8. Alternate coinjection markers
Sometimes it is not desirable to have the dominant Rol phenotype in your transgenic worms. In these cases, you can microinject worms carrying a recessive marker mutation with a rescuing plasmid for that gene, along with whatever your experimental DNA is. The following properties are desirable for such a marker mutant: 1) it should be very easy to score, preferably at all stages of development. 2) the mutants should have healthy gonads that are easy to inject. This is sometimes achieved by using a ts allele, growing the animals at the permissive temperature before injection, and then shifting to the nonpermissive temperature. 3) it should be possible to get strong F1 rescue of the mutant. 4) the rescued animals should be truly wild type.
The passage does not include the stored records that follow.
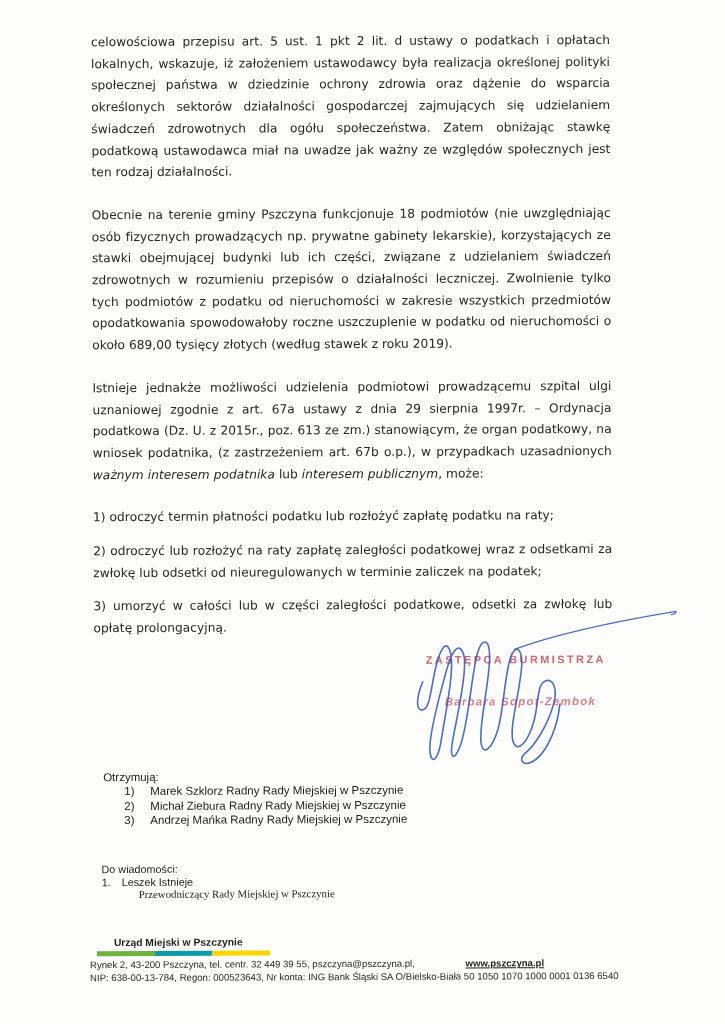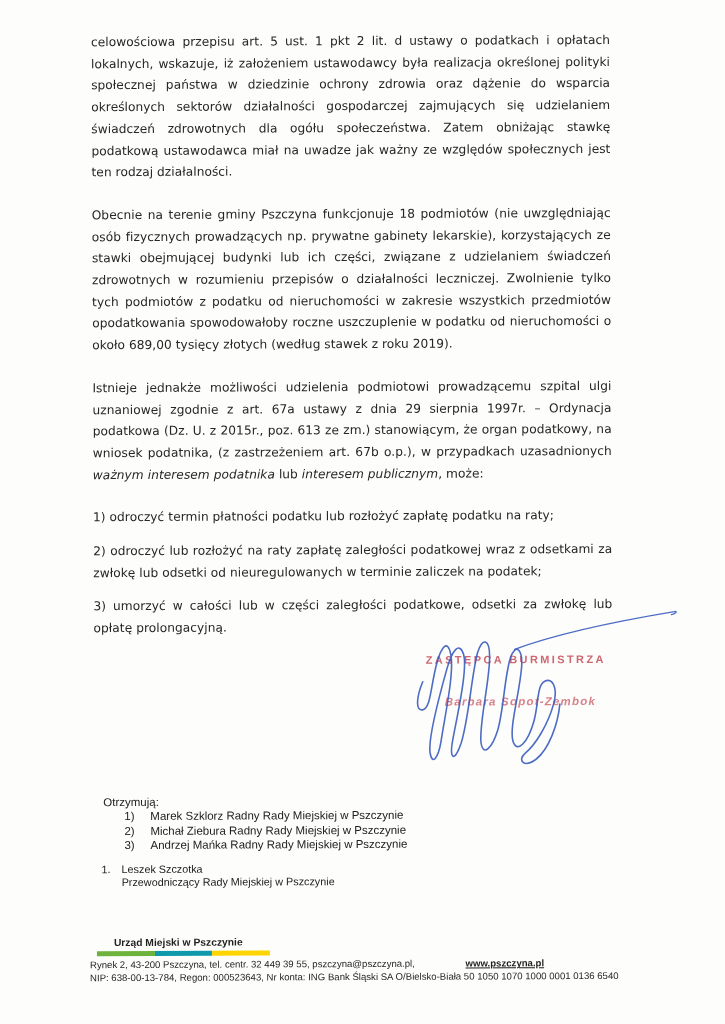--- a/index.html
+++ b/index.html
@@ -44,7 +44,7 @@
   .sig-svg{position:absolute;left:0;top:0;}
   
   .otrzymuja{
-    position:absolute;left:102px;top:794px;
+    position:absolute;left:102px;top:769px;
     font-family:"Liberation Sans", sans-serif;
     font-size:11.5px;line-height:14.4px;color:#222;
   }

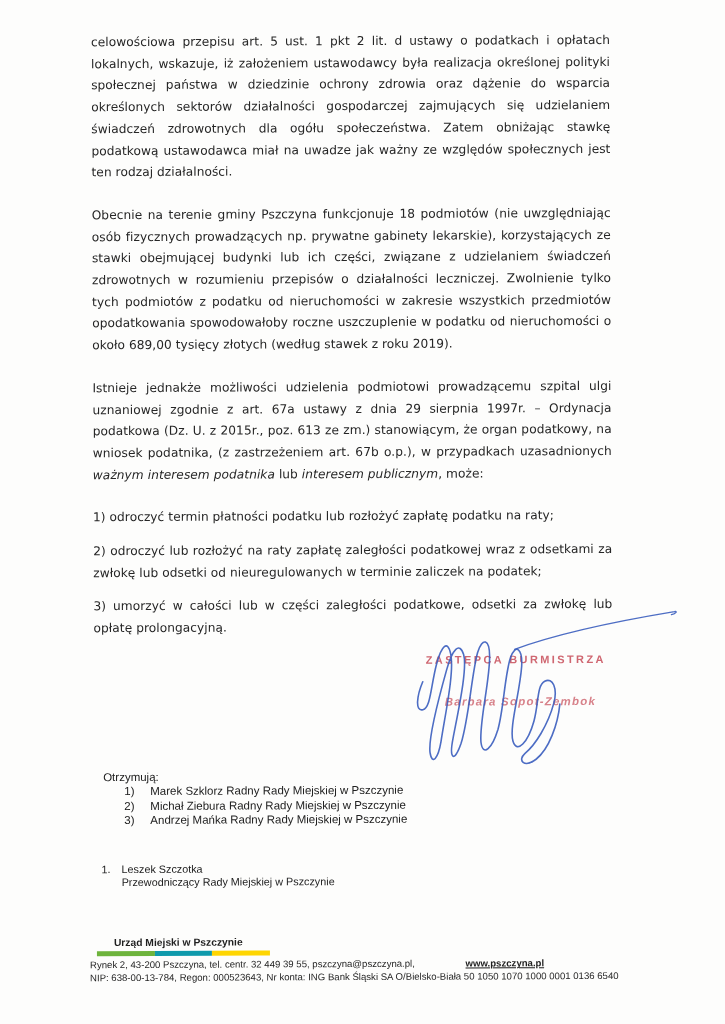--- a/index.html
+++ b/index.html
@@ -119,6 +119,7 @@
     </div>
 
     <div class="dowiad">
+      <div>Do wiadomości:</div>
       <div class="row">
         <span class="num">1.</span>
         <span>Leszek Szczotka</span>

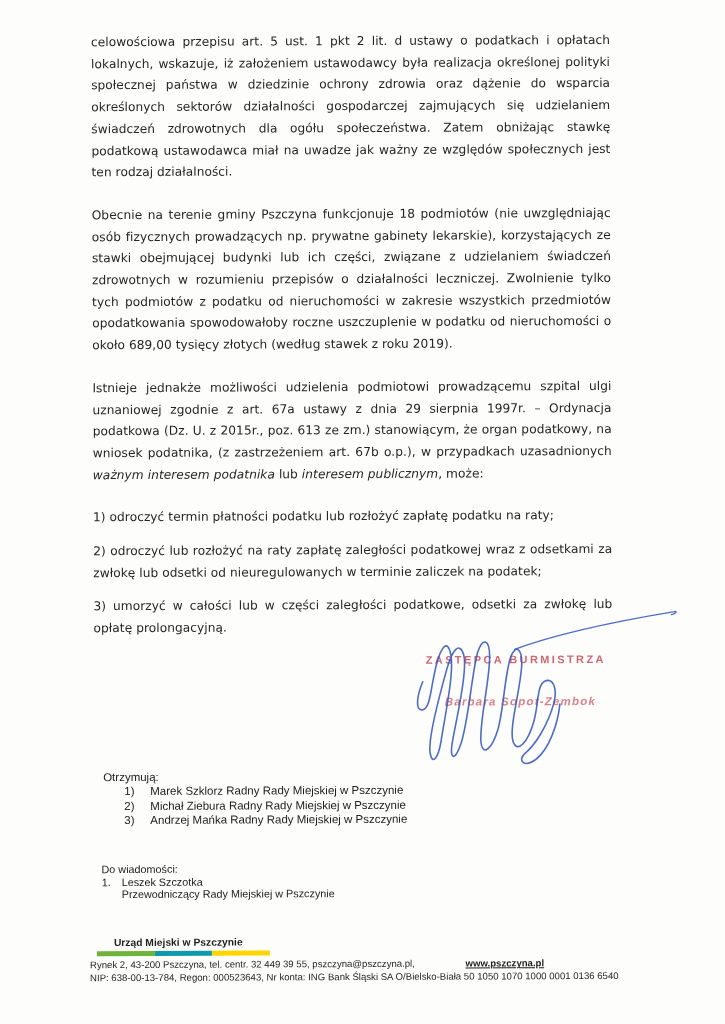--- a/index.html
+++ b/index.html
@@ -122,7 +122,7 @@
       <div>Do wiadomości:</div>
       <div class="row">
         <span class="num">1.</span>
-        <span>Leszek Szczotka</span>
+        <span>Leszek Istnieje</span>
       </div>
       <div class="sub">Przewodniczący Rady Miejskiej w Pszczynie</div>
     </div>

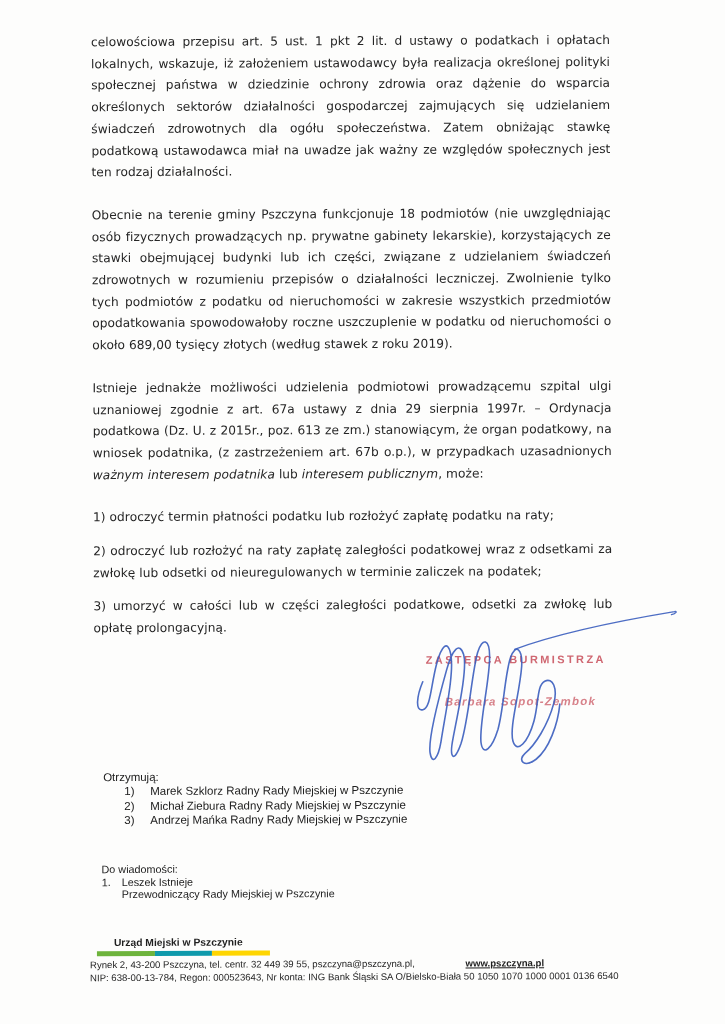--- a/index.html
+++ b/index.html
@@ -58,7 +58,7 @@
   }
   .dowiad .row{display:flex;}
   .dowiad .num{width:20px;flex:none;}
-  .dowiad .sub{margin-left:20px;}
+  .dowiad .sub{margin-left:37px;font-family:Liberation Serif, serif;}
   
   .footer{
     position:absolute;left:88px;top:936px;width:600px;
I've heard about people using unc-76, dpy-20, and lin-15 as coinjection markers. I've been using lin-15. Its main drawback is that it can only be scored in adults. lin-15(n765ts) animals are raised at 15· for injection. A lin-15 rescuing plasmid is included at 50 ng/µl in the injection mix. I'm using the plasmid pL15EK, which I got from Xiaowei Lu. This is an 11 kb Eag1/Nru1 rescuing fragment of cosmid C29B12 cloned into pBSKS+ cut with Eag1/Kpn1, (using a Kpn1 linker on the Nru1 end). After injection, the worms are moved to 20· or 25·. At 25· the non-rescued animals are very sick, and there is a strong selection for transgenic worms. At 20· the worms are healthier, and the transgenic worms are recognized as non-Muv. You should wait 4 days after injection at 20· to score the adult F1. Even though the Muv phenotype only develops during the L4, it appears that at 25·, n765 animals reach the L4 stage more slowly maternal rescue. People usually put lin-15(n765)/+ animals at 22.5· in order to enhance the Muv phenotype of the n765 homozygotes they throw. In two trials using lin-15 as a coinjection marker, I got about the same number of F1 non-Muv animals as I usually get F1 rollers using rol-6 (i.e. about 100 F1's from 20 injected P 0 s). However only 4% and 8% of these F1s transmitted their array, whereas typically more than 20% of my Rol F1s transmit. Piali in the Bargmann lab says she gets about 15% transmission; she's using a different lin-15 plasmid than I am.
I find that lin-15 is much preferable to rol-6 as a marker when trying to integrate an array. The Muv phenotype is incredibly easy to spot, whereas screening plates for the absence of non-Rol animals (which you do when trying to integrate pRF4) is a lot harder.